11. Wojna....?

144 9 0
                                    


PRZYPOMINAJKA
----------------------------------------------------------------
Moja głowa jest pełna myśli w większości tych czarnych.
-Do zobaczenia na egzekucji, przyjaciele...
----------------------------------------------------------------

<Pov Tubbo>

Minęły już dwa dni...to już dziś. Willa skazali na stryczek. Miałem tam stać i patrzeć się jak mój przyjaciel umiera przezemnie. To ja go przecież wyciągnąłem pierwszy raz poza mury.

Wstałem leniwie z łóżka. Przebrałem się i ogarnąłem włosy. Nałożyłem koronę i wyruszyłem w miejsce gdzie aktualnie znajdował się blondyn. Lochy.

Skierowałem się w stronę jego celi.
-WILBUR!! -Wykrzyczałem pełen radości.
-TOBY!
-Jak ja się ciesze że cie widzę. -powiedziałem trzymając go za ręce przez kraty. Łzy ponownie napłynęły mi do oczy.
-Ja też się cieszę Tubbo....chociaż ten ostatni raz. -głos mu się załamał.
-Dziękuje ci za wszystko... Jesteś moim najdroższym przyjacielem.
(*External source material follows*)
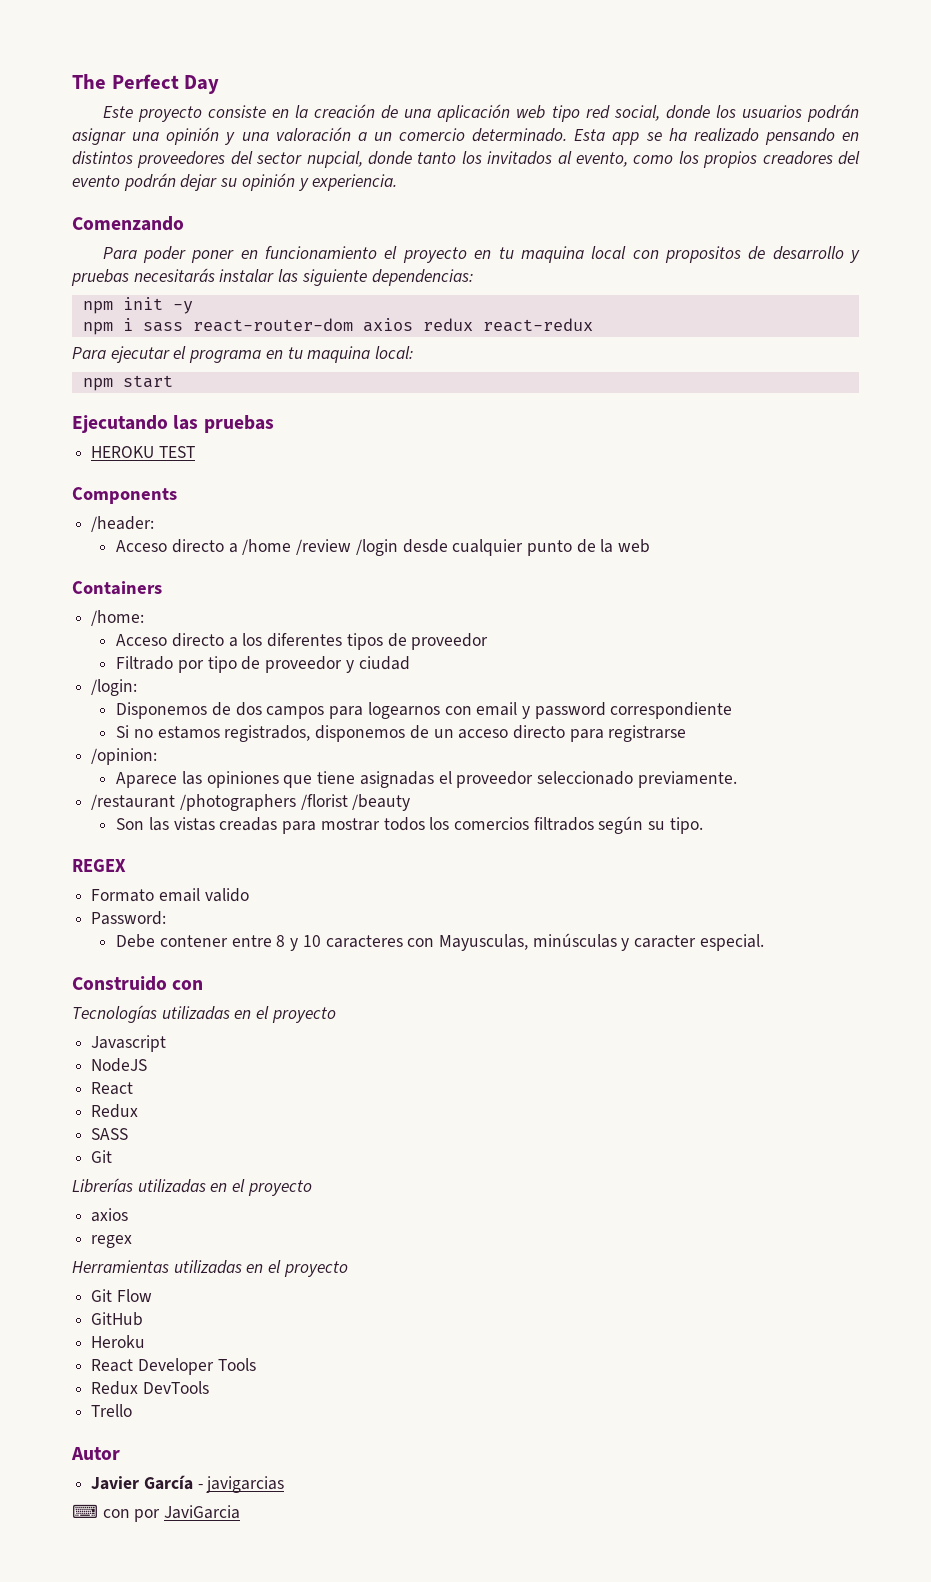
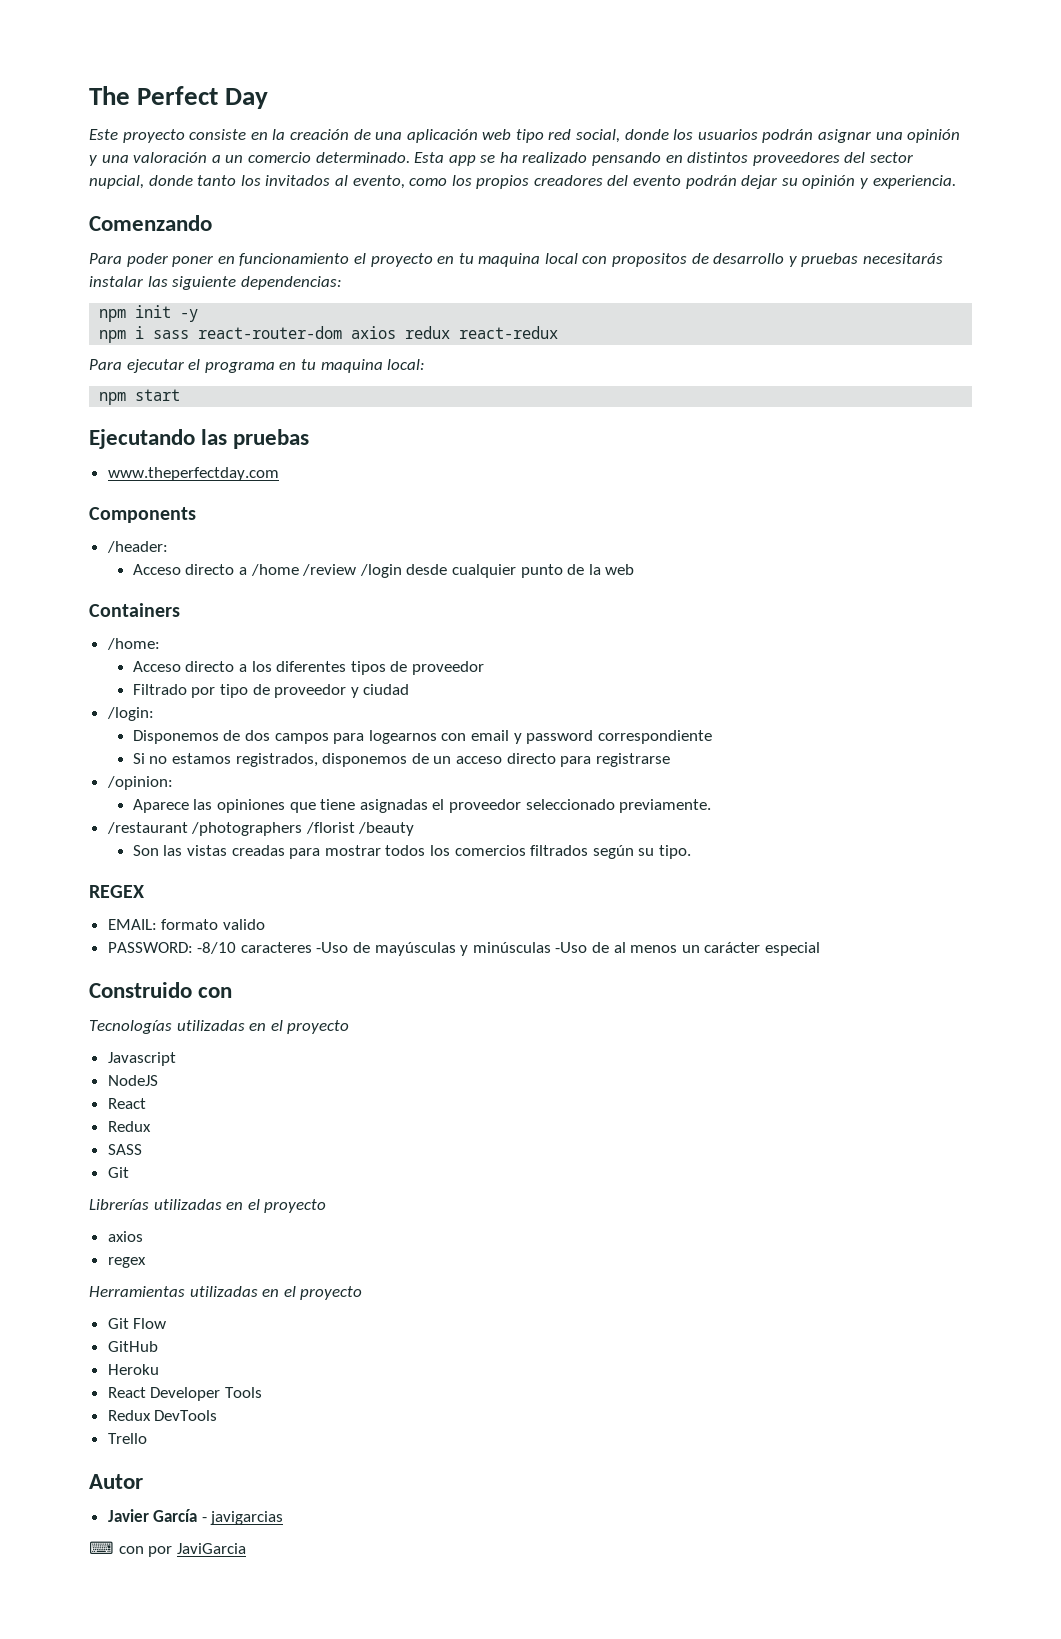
[91,446,195,458] HEROKU TEST -> [107,467,279,481] www.theperfectday.com
[91,888,200,902] Formato email -> [107,919,219,930] EMAIL: formato
[91,911,167,925] [116,933,764,951] Password: // Debe contener entre 8 y 10 caracteres con Mayusculas, minúsculas y caracter especial. -> [107,942,820,956] PASSWORD: -8/10 caracteres -Uso de mayúsculas y minúsculas -Uso de al menos un carácter especial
To dzięki tobie mogłem choć raz poczuć się szczęśliwy i wolny. I przedewszystkim poznaliśmy Tommy'ego i Ranboo. -krztusiłem się łzami.

-Dzięki tobie poczulem się kochany....dodałem opierając głowę o jeden pręt. To samo uczynił chłopak.
-Wszystko co dobre szybko się kończy..... -tylko to był w stanie powiedzieć. Także płakał. Oboje płakaliśmy jak małe dzieci....

-ODCZEP SIĘ DO NIEGO! -Usłyszałem krzyk ojca. Nawet nie drgnąłem. Poczułem mocne szarpnięcie z jego strony.
-Ojcze to boli!
-Dobrze ci tak. Wychodzisz sobie za mury. Zakazaliśmy ci tego! A teraz jeszcze mnie ignorujesz! -Wybuchnął złością.
-MAM TEGO DOŚĆ! SERDECZNIE DOŚĆ! NAWET SIĘ O MNIE NIE MARTWICIE! Ciągle tylko tron, król, następca króla...! Nonstop o tym! Nawet nie pozwoliliście mi się z kim kolwiek zaprzyjaźnić. Dlatego zaprzyjaźniłem się z moim strażnikiem. Jak go nie wypuścicie już nigdy mnie nie zobaczycie! Obiecuje to wam! Zrobicie sobie nowego zastępce tronu. Ja nim za żadne skarby nie będę. -Wyrzuciłem z siebie wszystko to co mi leżało na sercu...
Ojciec się do mnie zbliżył i uderzył mocno w twarz. Upadłem na ziemie zimnego lochu i poczułem jak Wilbur obejmuje mnie przez kraty.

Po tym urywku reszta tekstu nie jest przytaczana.